Records to use: Begin

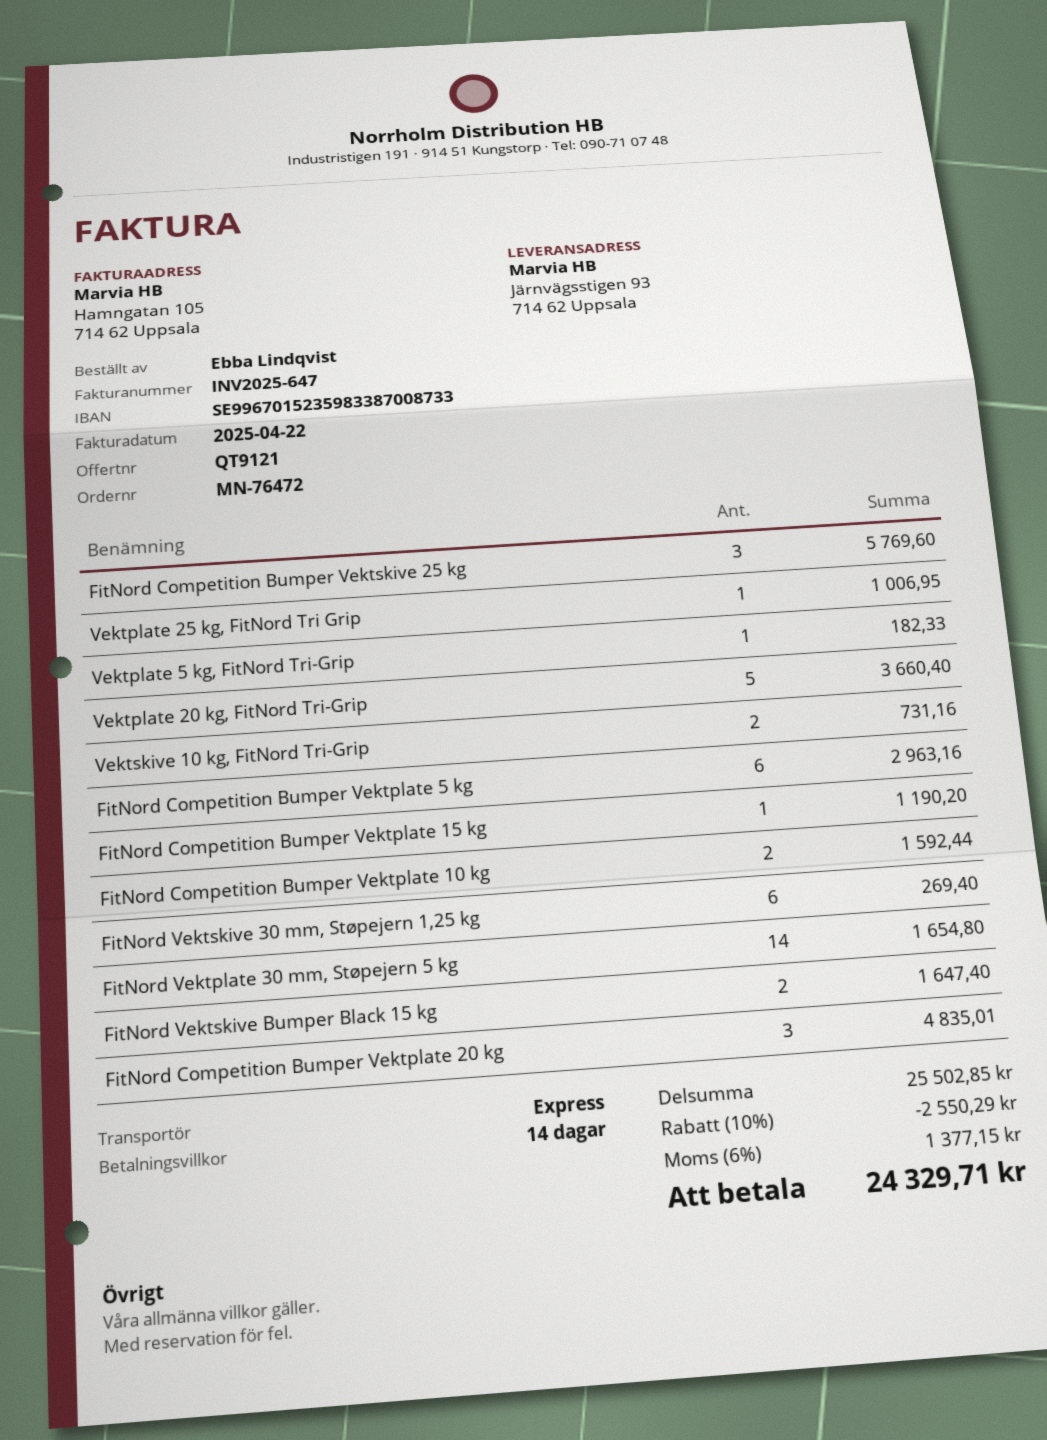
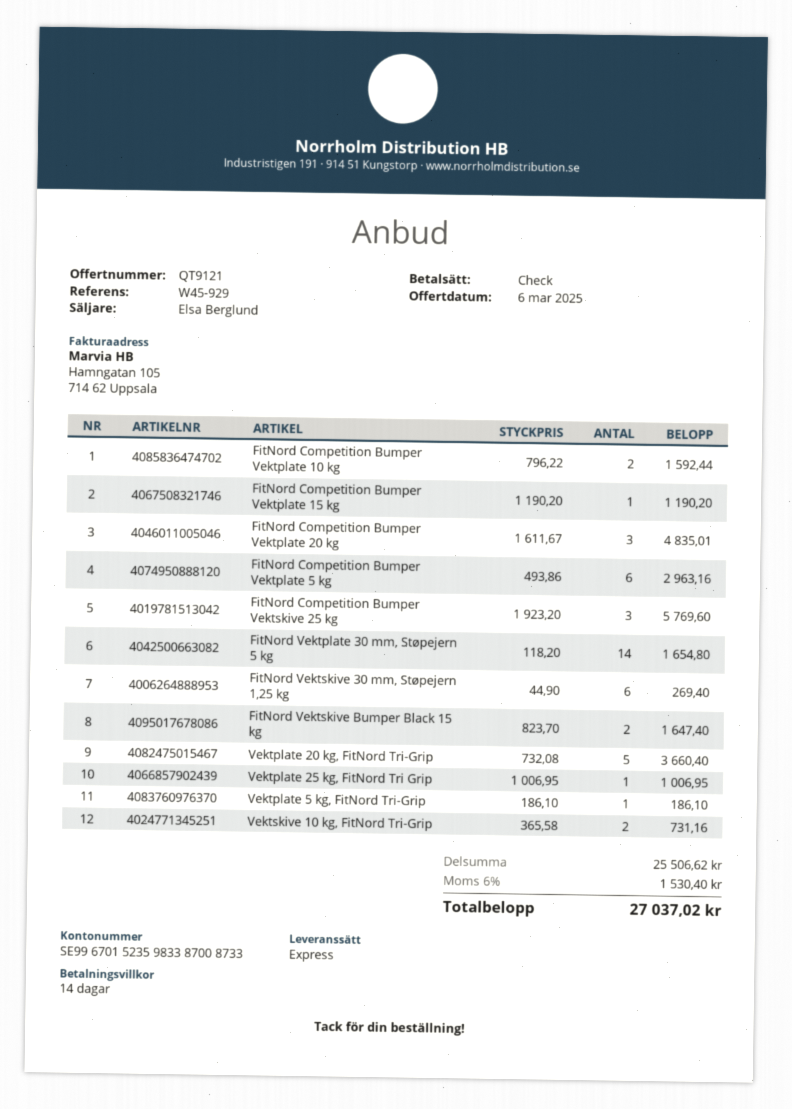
Vektplate 5 kg, FitNord Tri-Grip: 1 for 182.33 -> 1 for 186.10
subtotal: 25502.85 -> 25506.62
discount: 10% = 2550.29 -> none
tax: 6% = 1377.15 -> 6% = 1530.40
total: 24329.71 -> 27037.02

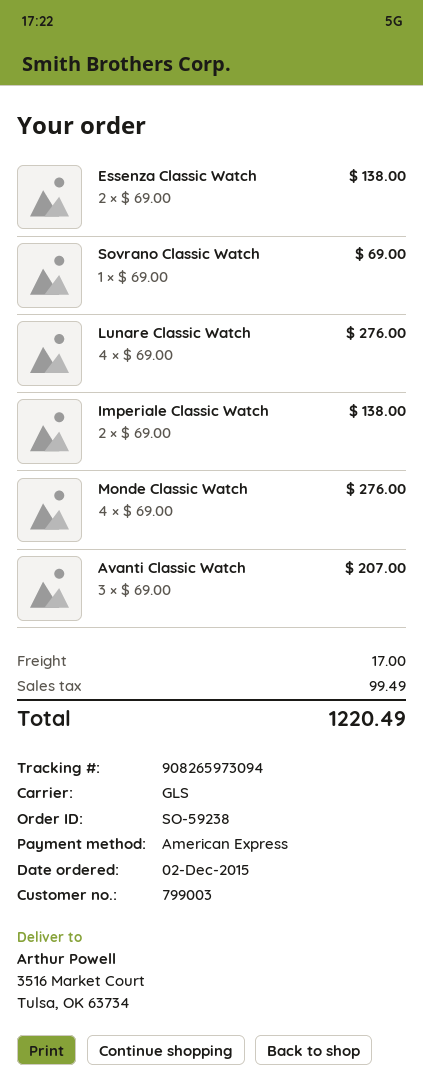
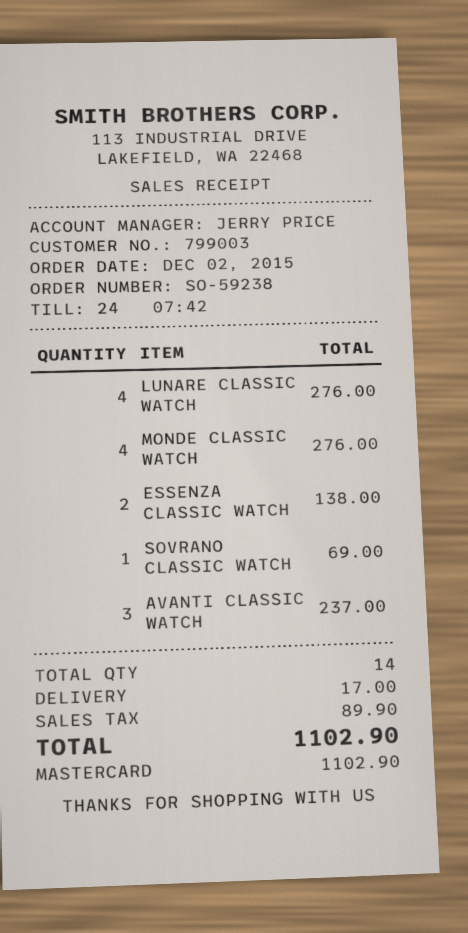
payment method: American Express -> Mastercard
Imperiale Classic Watch: 2 for 138.00 -> none
Avanti Classic Watch: 3 for 207.00 -> 3 for 237.00
tax: 99.49 -> 89.90
total: 1220.49 -> 1102.90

Records to use: End

▸ **Your instructions**:
Produce an exact copy of each line from the one holding "Imperiale Classic Watch: 2 for 138.00 -> none" through the last line of the records, both included, and nothing more.

▸ **Response**:
Imperiale Classic Watch: 2 for 138.00 -> none
Avanti Classic Watch: 3 for 207.00 -> 3 for 237.00
tax: 99.49 -> 89.90
total: 1220.49 -> 1102.90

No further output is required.